Oggi, al Ppe si conteranno i voti e
l’entità della spaccatura (Forza Italia voterà contro l’applicazione
dell’articolo 7, in sintonia con la Lega e l’estrema destra). A favore
della procedura di sanzione dell’Ungheria ci sono la sinistra della Gue,
il Pse, i Verdi, i centristi dell’Alde. Alexis Tsipras – la Grecia ha
sofferto dell’intransigenza europea quando si tratta di soldi, mentre
oggi il rischio del voto sull’Ungheria è di un cedimento di fronte alla
difesa dei valori – ha riassunto a Strasburgo la situazione a pochi
mesi dalle elezioni europee: sarà “una battagli di valori e di principi”

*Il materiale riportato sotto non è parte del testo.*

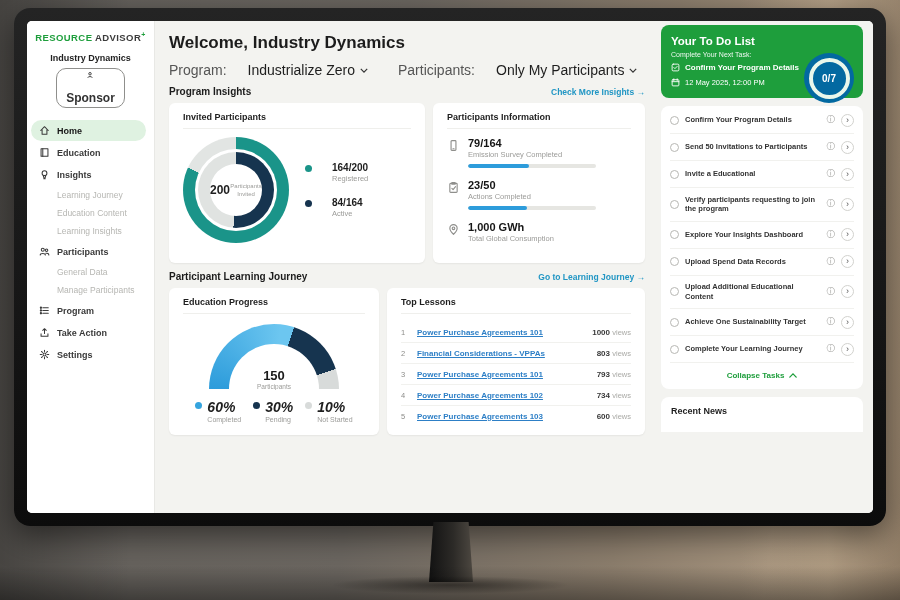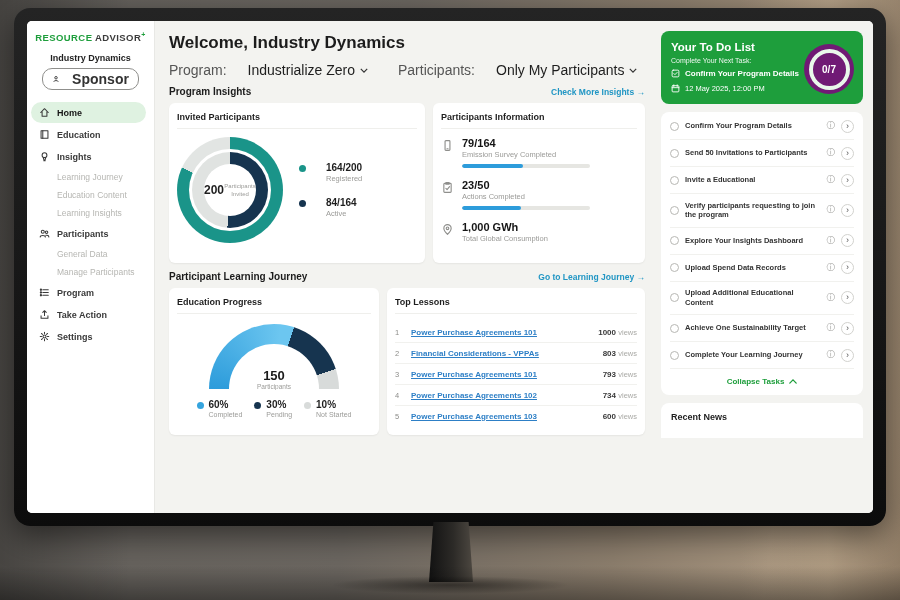"Your To Do List" .rightpanel { padding: 10px 10px 0 4px -> 4px 10px 0 4px }
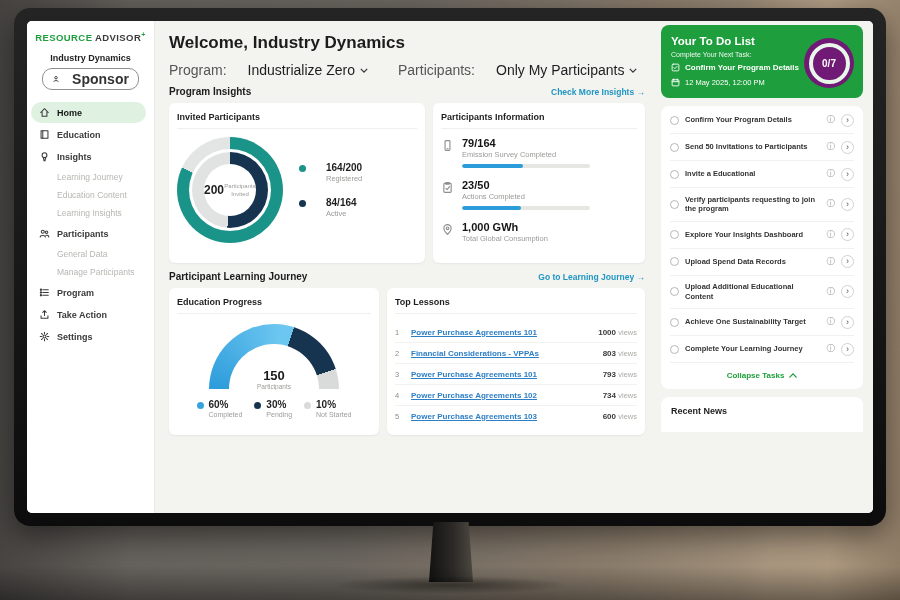"0/7" .todo-progress { background: #701a75 -> #0369a1; top: 13px -> 28px }
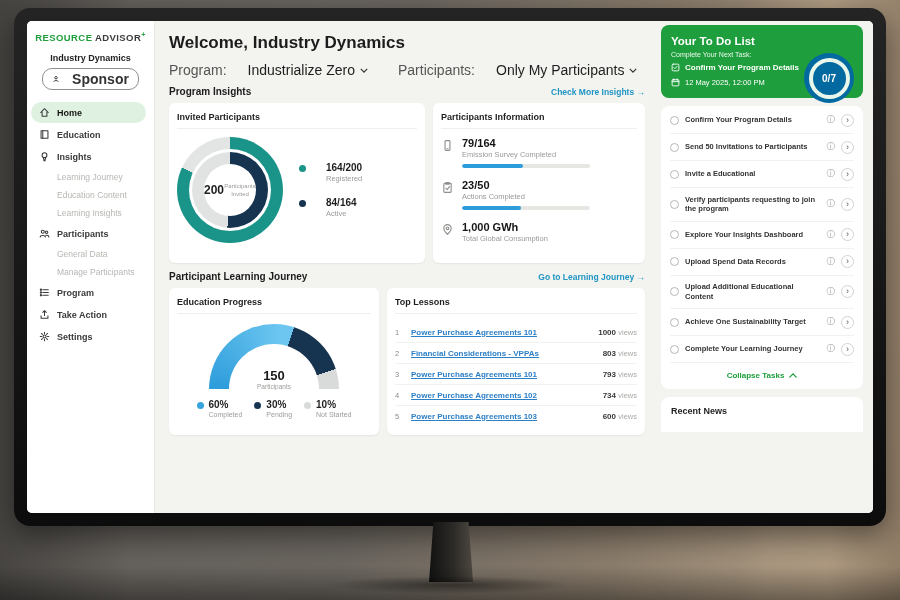"Sponsor" .badge { flex-direction: none -> column; font-size: 14px -> 12px }
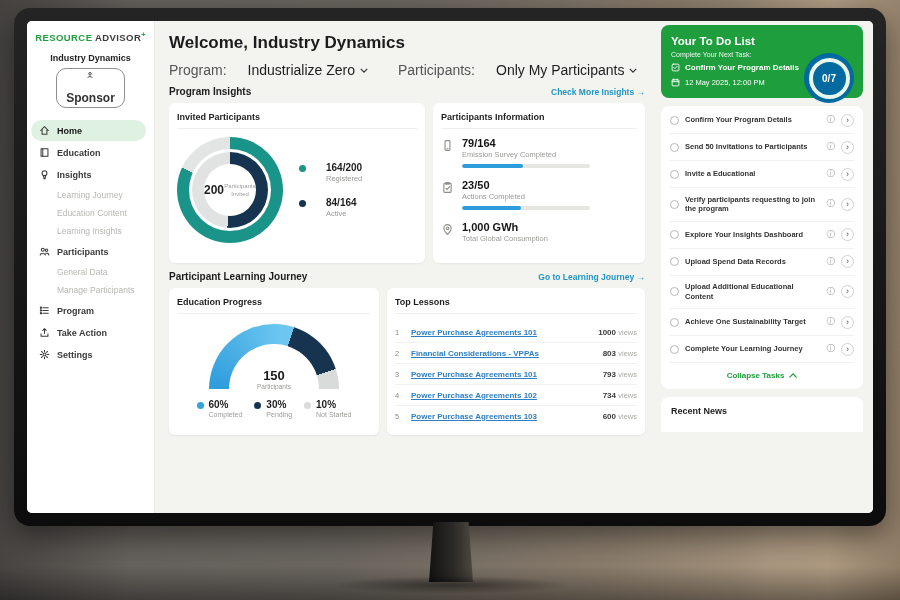"Invited Participants" .card { padding: 9px 8px -> 9px 14px }
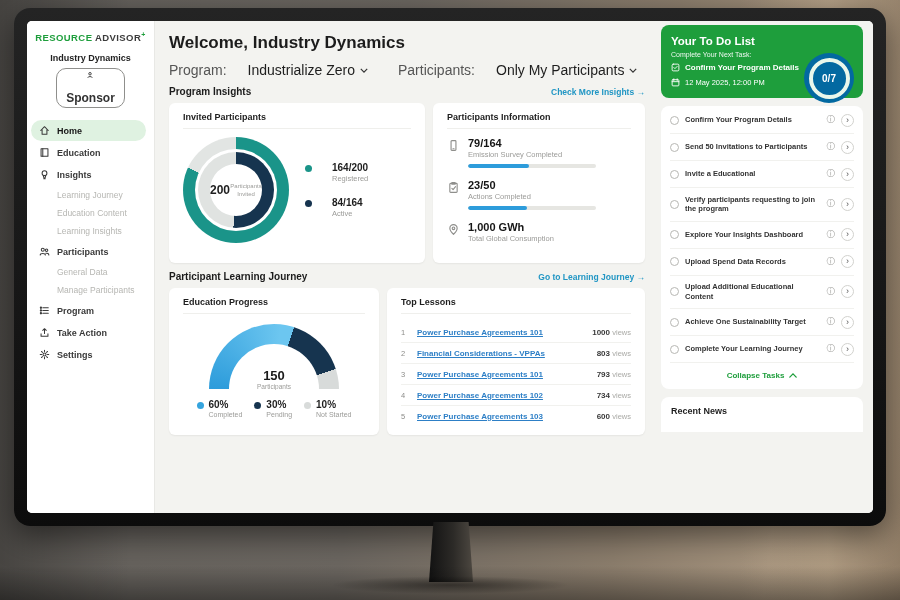"60%" .gauge-legend .legend-val { font-size: 10px -> 14px; font-style: none -> italic }
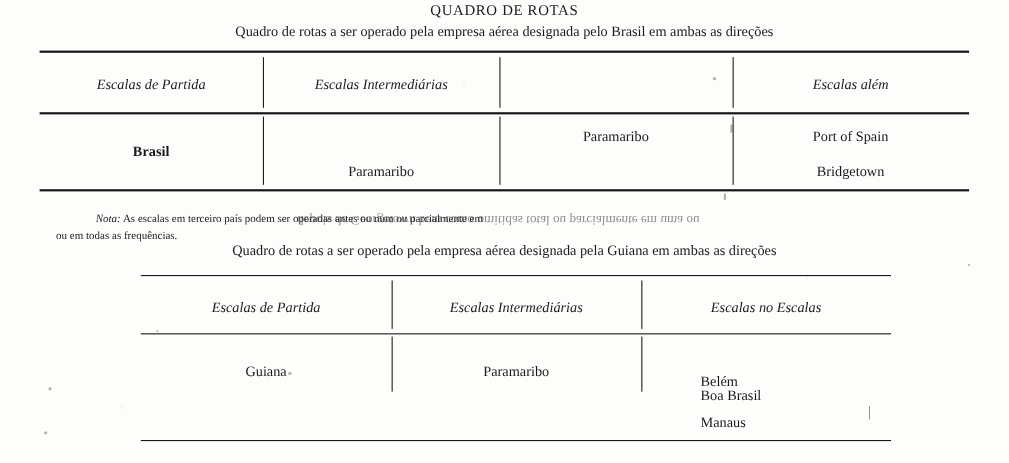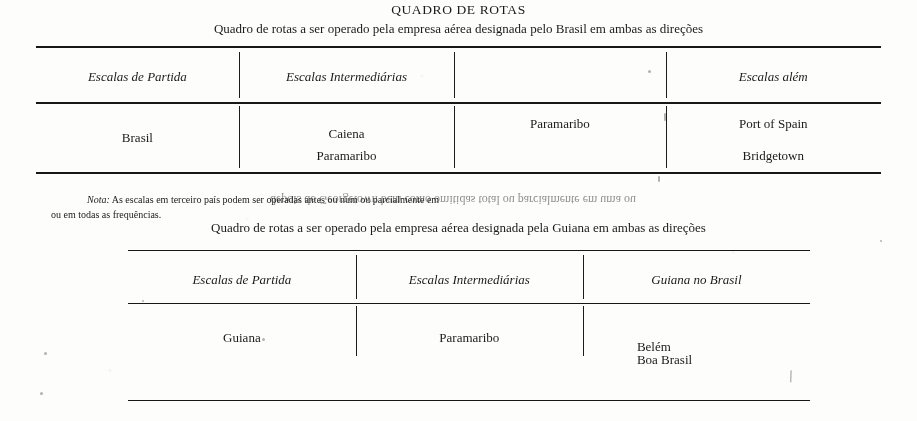"Brasil" span.cellline { font-weight: none -> bold }
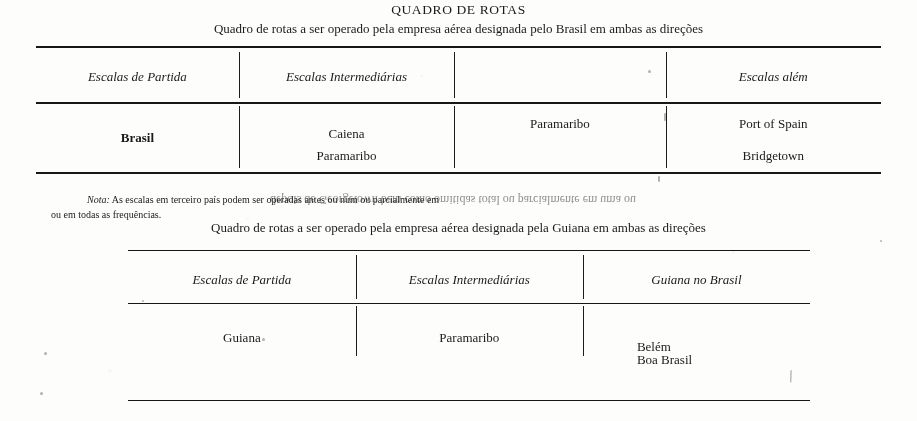"Caiena" span.cellline { html: <span>Caiena</span> -> none }
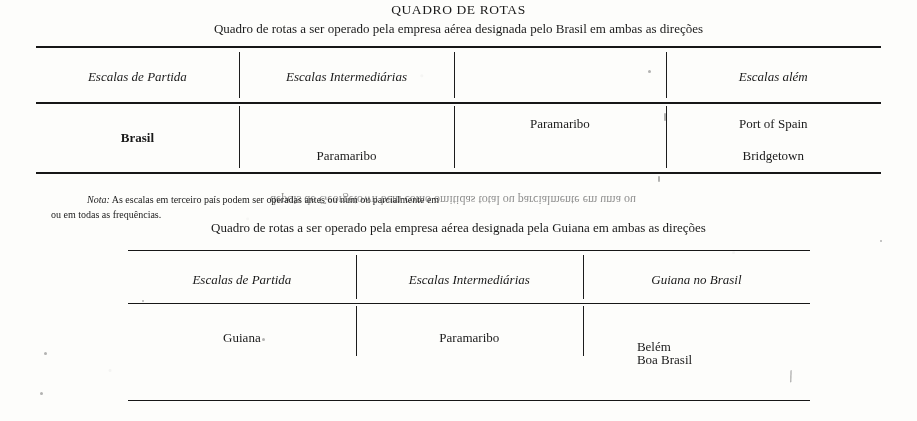"Guiana no Brasil" span.hdr-label { text: Guiana no Brasil -> Escalas no Escalas }
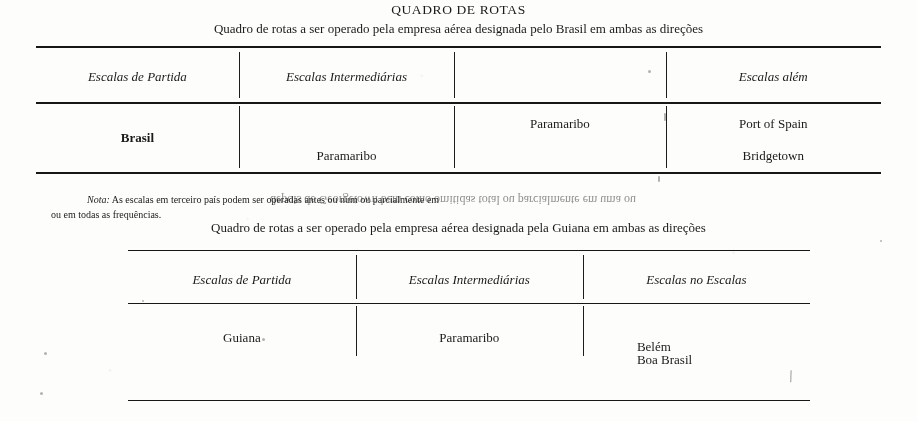"Manaus" span.cellline { html: none -> <span>Manaus</span> }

e “tutte le forze progressiste, democratiche, pro-europee devono essere
unite, non dobbiamo lasciare l’Europa fare un salto nel passato”.
Orbán
vuole forzare la Ue, scardinarla dall’interno, ma non intende portare
l’Ungheria fuori dall’Unione. I Fondi strutturali Ue sono il 4,4% del
pil ungherese. La ministra delle relazioni con la Ue, Judith Varda, ha
respinto “vigorosamente” il contenuto del rapporto dell’Europarlamento,
redatto dalla verde (olandese) Judith Sargentini, considerato “una
vendetta” per il rifiuto di Budapest di accogliere migranti. Ma
l’Ungheria ha anche cercato di convincere gli europarlamentari delle sue
buone ragioni. Ha inviato un documento di 109 pagine, dove pretende di
smontare le critiche del rapporto Sargentini, si difende, sui Rom, sul
sistema giudiziario. A luglio, la Commissione ha già contestato di
fronte alla Corte di giustizia la legge anti-immigrazione dell’Ungheria.